Advertisement

Landfill Poses Danger to Drinking Water Supply

Share

* Leon Furgatch, in rebuking my commentary titled “Trashing Common Sense” (Nov. 14), disagrees with my statement that the Sunshine Canyon Landfill will contaminate our drinking water. Perhaps he’ll believe the Metropolitan Water District of Southern California.

Carl Boronkay, then MWD general manager, said in a 1991 letter to county planning authorities that he feared that when the hazardous landfill leachate leaks through the landfill liner, it will seep into the Balboa inlet tunnel located immediately east and running directly beneath the landfill’s drainage path. This tunnel conveys drinking water to 3.5 million people and supplies water to the filtration plants (which cannot treat landfill leachate).

Myron Holburt, the MWD assistant general manager, said in a similar letter that because of a hydrological connection, “the Sunshine Canyon Landfill is a potential source of contamination of drinking water in the San Fernando Basin.”

Advertisement

This hydrological connection is substantiated by Melvin Blevins, watermaster for the Upper Los Angeles River Area, but in the environmental impact report, he and others are incorrectly quoted as saying that there is no hydrological connection.

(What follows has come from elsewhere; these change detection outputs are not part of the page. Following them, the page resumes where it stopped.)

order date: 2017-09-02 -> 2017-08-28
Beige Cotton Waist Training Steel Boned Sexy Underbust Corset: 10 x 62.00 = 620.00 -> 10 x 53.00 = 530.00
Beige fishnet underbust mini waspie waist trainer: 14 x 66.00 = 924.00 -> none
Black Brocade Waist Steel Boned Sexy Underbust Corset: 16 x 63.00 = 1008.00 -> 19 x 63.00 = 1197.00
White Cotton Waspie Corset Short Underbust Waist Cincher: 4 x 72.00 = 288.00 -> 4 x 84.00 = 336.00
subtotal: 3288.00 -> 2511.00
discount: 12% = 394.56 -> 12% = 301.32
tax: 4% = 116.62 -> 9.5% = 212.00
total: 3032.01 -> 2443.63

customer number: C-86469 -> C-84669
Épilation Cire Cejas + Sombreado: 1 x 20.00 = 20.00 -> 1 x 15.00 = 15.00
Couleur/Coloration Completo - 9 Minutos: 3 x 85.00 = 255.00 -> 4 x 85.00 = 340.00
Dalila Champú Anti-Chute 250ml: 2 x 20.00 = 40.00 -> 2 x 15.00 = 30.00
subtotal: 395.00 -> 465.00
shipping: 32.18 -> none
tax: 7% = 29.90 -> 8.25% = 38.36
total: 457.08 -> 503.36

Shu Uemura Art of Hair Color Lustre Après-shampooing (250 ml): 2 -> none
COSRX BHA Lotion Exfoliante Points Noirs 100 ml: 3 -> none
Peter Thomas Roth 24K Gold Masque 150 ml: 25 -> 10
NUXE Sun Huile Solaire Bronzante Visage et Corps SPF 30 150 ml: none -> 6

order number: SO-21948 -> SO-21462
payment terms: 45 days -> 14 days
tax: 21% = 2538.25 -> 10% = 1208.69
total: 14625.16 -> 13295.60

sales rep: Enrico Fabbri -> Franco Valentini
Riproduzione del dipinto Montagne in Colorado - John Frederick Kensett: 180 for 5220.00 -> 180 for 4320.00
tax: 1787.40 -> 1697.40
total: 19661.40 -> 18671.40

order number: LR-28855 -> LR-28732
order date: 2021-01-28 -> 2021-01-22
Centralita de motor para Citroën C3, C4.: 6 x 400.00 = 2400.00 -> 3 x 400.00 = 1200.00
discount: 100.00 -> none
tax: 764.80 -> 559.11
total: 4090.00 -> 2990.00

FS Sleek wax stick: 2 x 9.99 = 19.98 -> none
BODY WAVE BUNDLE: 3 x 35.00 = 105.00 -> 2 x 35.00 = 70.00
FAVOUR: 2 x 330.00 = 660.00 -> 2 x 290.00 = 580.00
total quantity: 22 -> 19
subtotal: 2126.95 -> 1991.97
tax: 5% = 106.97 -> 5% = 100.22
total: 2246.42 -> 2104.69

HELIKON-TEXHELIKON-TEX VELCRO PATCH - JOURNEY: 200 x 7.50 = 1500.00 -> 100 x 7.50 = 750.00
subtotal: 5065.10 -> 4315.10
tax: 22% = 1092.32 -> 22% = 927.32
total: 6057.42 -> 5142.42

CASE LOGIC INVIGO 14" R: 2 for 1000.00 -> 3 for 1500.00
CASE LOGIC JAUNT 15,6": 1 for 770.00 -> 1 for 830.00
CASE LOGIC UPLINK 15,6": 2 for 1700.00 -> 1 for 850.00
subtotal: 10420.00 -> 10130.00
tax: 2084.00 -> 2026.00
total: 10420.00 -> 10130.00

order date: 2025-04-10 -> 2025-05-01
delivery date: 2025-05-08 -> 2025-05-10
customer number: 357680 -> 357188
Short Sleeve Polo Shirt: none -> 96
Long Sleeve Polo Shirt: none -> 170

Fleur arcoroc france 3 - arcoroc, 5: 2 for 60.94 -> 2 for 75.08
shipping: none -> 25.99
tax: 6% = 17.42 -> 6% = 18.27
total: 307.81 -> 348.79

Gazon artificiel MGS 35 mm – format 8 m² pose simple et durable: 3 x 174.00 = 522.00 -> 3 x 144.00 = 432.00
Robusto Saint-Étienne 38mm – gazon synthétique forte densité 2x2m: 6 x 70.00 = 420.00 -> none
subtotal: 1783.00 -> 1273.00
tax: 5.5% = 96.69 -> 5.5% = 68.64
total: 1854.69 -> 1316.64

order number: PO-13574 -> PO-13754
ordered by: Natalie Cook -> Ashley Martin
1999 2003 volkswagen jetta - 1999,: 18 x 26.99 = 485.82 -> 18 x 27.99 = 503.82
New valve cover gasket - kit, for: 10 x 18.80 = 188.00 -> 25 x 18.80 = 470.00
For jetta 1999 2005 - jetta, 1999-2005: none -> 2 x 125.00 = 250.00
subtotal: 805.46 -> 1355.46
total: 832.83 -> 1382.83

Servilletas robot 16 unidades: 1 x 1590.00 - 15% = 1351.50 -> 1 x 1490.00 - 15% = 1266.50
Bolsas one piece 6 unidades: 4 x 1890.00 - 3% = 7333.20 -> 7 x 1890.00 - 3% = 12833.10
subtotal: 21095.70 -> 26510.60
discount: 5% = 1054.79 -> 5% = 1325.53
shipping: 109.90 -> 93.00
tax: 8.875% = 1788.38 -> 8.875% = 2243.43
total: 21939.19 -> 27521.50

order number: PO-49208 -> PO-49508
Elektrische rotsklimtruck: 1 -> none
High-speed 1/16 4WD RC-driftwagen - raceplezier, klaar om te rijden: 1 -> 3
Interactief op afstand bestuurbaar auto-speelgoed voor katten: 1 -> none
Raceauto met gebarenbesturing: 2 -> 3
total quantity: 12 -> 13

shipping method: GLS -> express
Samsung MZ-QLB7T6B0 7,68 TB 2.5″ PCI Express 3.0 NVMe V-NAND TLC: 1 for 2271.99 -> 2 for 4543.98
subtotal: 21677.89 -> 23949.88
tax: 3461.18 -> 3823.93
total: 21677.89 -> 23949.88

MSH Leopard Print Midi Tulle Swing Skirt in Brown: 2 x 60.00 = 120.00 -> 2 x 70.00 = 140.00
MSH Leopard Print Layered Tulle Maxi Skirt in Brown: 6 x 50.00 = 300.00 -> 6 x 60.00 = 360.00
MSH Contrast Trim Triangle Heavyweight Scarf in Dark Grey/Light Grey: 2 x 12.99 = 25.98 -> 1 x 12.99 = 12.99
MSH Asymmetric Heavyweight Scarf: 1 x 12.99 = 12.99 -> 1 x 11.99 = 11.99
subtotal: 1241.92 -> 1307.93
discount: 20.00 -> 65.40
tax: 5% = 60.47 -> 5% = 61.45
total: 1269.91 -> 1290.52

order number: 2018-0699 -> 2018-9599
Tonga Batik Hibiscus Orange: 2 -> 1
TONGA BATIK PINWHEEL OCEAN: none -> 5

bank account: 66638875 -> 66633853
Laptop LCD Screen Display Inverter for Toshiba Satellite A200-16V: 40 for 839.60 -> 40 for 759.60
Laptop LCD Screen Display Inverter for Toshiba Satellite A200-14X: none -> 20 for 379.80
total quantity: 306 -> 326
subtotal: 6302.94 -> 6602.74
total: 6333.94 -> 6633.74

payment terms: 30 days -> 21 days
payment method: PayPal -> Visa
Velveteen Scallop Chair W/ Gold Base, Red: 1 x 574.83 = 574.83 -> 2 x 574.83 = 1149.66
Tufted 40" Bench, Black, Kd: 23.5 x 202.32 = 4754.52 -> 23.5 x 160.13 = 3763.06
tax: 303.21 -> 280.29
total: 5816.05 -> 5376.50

Robert Bean, a consulting geologist for the Bureau of Sanitation, found an alluvium path may exist that would allow ground water to flow from the landfill to the Upper Van Norman Lake.

How, then, did BFI get its permit from the regional water board? By presenting the erroneous, still uncorrected, environmental impact report as gospel truth.

As to the reservoir being impermeable, what damage will the active Santa Susana Fault do to the concrete lining? The 1971 Sylmar earthquake cracked the Van Norman Reservoir so severely it had to be drained.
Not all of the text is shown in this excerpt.